(Itemized modification records)
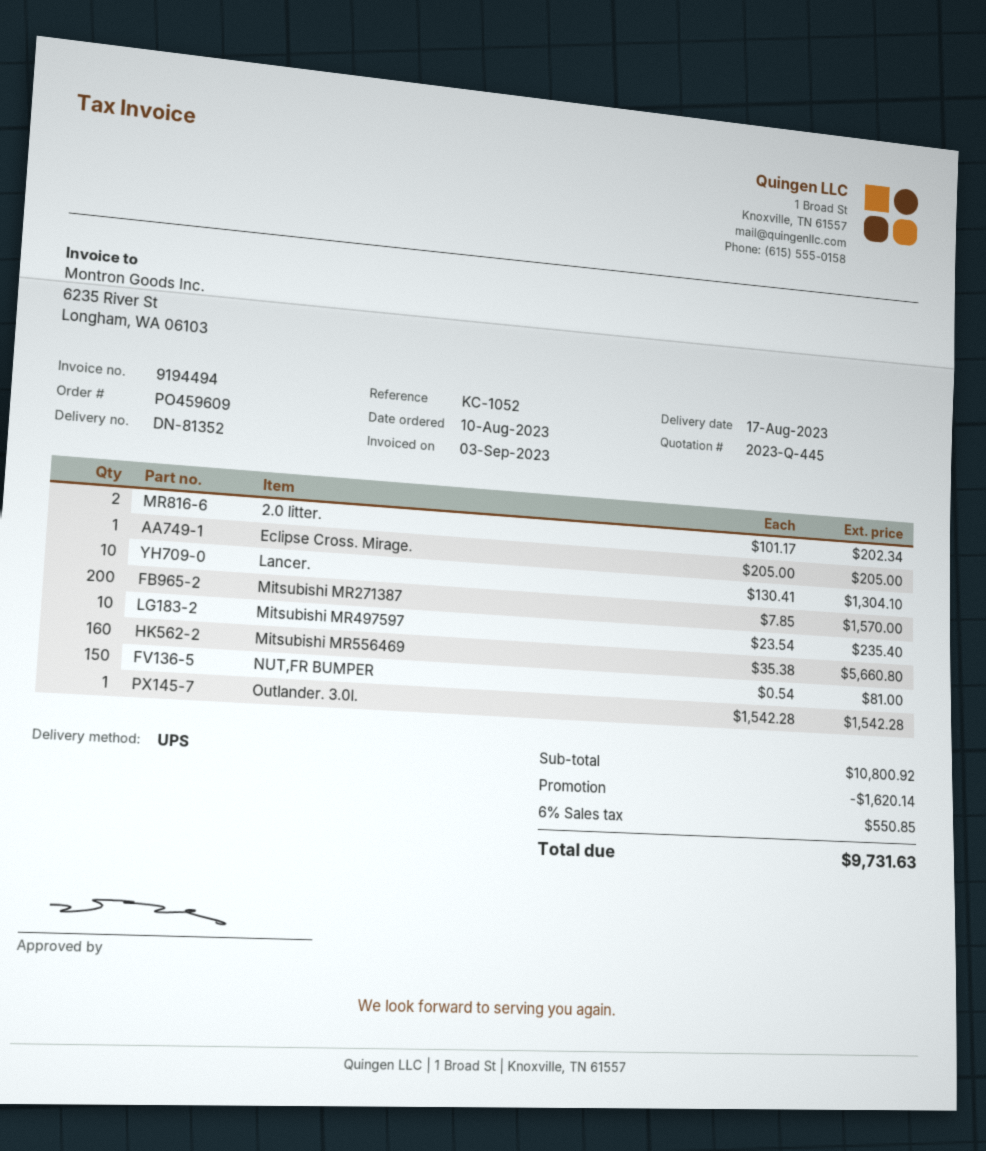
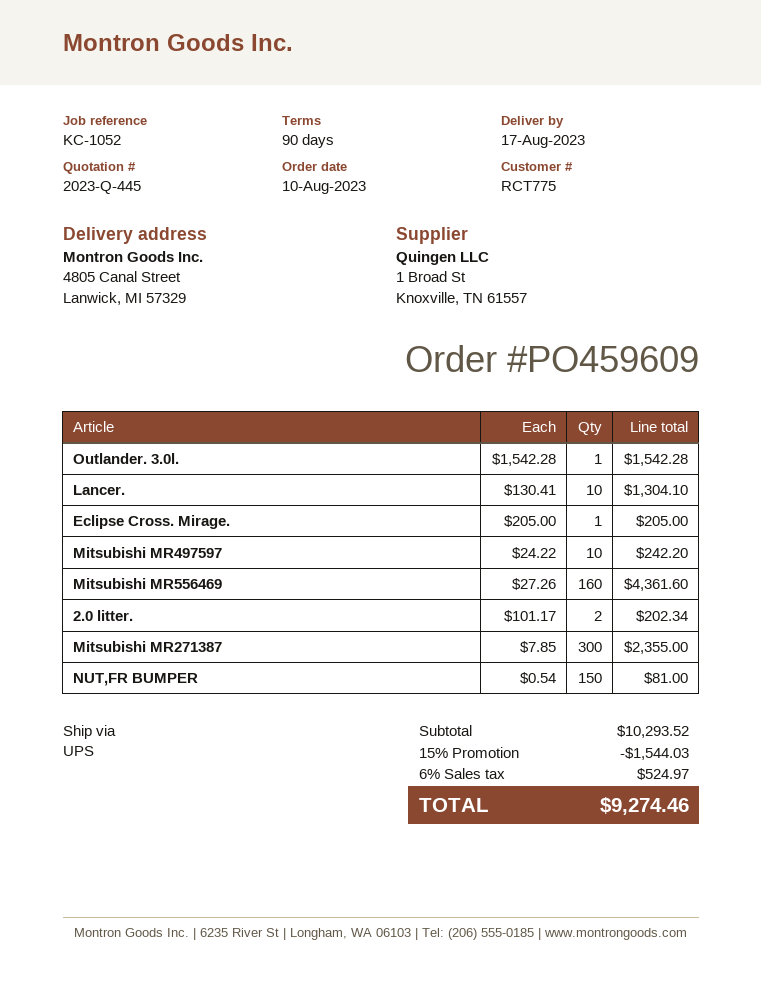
Mitsubishi MR271387: 200 x 7.85 = 1570.00 -> 300 x 7.85 = 2355.00
Mitsubishi MR497597: 10 x 23.54 = 235.40 -> 10 x 24.22 = 242.20
Mitsubishi MR556469: 160 x 35.38 = 5660.80 -> 160 x 27.26 = 4361.60
subtotal: 10800.92 -> 10293.52
discount: 1620.14 -> 1544.03
tax: 6% = 550.85 -> 6% = 524.97
total: 9731.63 -> 9274.46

## WHAT IS EXPECTED
Line count for the word "Mitsubishi": give the number of lines in the entries above that contain it, and nothing more.

## EXPECTED OUTPUT
3